To move toward my conclusion. I’m not delusional, so, yes, I recognize that nothing like what I've just described is about to happen, perhaps not before the great eschatological rectification of it all. Meanwhile, I agree with Jeff Powell that fidelity to the Constitution is generally worthwhile because of its capacity to instantiate in us what Powell has referred to as the “constitutional virtues,” but I do so with my stated preference for methodism (with a lower-case m) over the virtue of acquiescence, as Powell calls it following Madison. As theologian David Tracy has observed, “when literate cultures are in crisis, the crisis is most evident in the question of what they do with their exemplary written texts.” Textualism would be Exhibit A. It proposes, as Justice Scalia says, that the text of the Constitution (and of other enacted law) be treated as “objectified intent” to be unlocked with the help of dictionaries, those schedules of probable meanings that are no one's meaning. “There is always the temptation in law,” as Joseph Vining has observed, “ to approach a statute [or the Constitution] as if its words had meanings in themselves and by themselves,” but, as Tracy notes, “texts are not dictionaries. In texts, words do not have meaning on their own . . . . We converse with one another. We can also converse with texts. If we read well, then we are conversing with the text. No human being is simply a passive recipient of texts. We inquire. We question. We converse. Just as there is no purely autonomous text, there is no purely passive reader. There is only that interaction named conversation.” The alternative known as textualism evinces, as Vining also observes, an “authoritarianism” justified by “maintaining the supremacy of democratic politics and legislative authority.” But there are values higher than democracy and fidelity to a given manmade text, and it is action in conformity with correct practical understanding.
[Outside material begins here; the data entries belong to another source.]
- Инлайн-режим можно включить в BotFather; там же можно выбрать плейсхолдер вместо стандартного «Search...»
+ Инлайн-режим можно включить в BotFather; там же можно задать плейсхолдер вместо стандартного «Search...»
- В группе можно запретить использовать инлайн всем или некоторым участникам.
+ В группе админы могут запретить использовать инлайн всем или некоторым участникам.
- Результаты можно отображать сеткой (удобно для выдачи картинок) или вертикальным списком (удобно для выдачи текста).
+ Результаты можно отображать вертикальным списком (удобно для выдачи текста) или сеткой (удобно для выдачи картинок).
On the last page of “Constitutional Adjudication and Stare Decisis,” Monaghan asks whether, if what he has argued is correct, “the political order [is] the ground of the constitutional order rather than vice versa,” and then, in a footnote, asks even more pointedly, “have we in effect reformulated our notion of what a constitution is, returning to the pre-Revolutionary War idea that . . . a constitution is essentially a description of the fundamental political arrangements?” My own answer to these questions that Monaghan leaves unanswered is “I hope so.” What can I hope: To quote Bernard Lonergan: “The state can be changed by rewriting the constitution. More subtly but no less effectively it can be changed by reinterpreting the constitution or, again, by working on men’s minds and hearts to change the objects that command their respect, hold their allegiance, fire their loyalty.” (212)
"What can I hope?" It's a question I wouldn't bury by the legal but lawless authoritarianism of another "ism" called textualism. And not just for my sake, but for the common good God intends.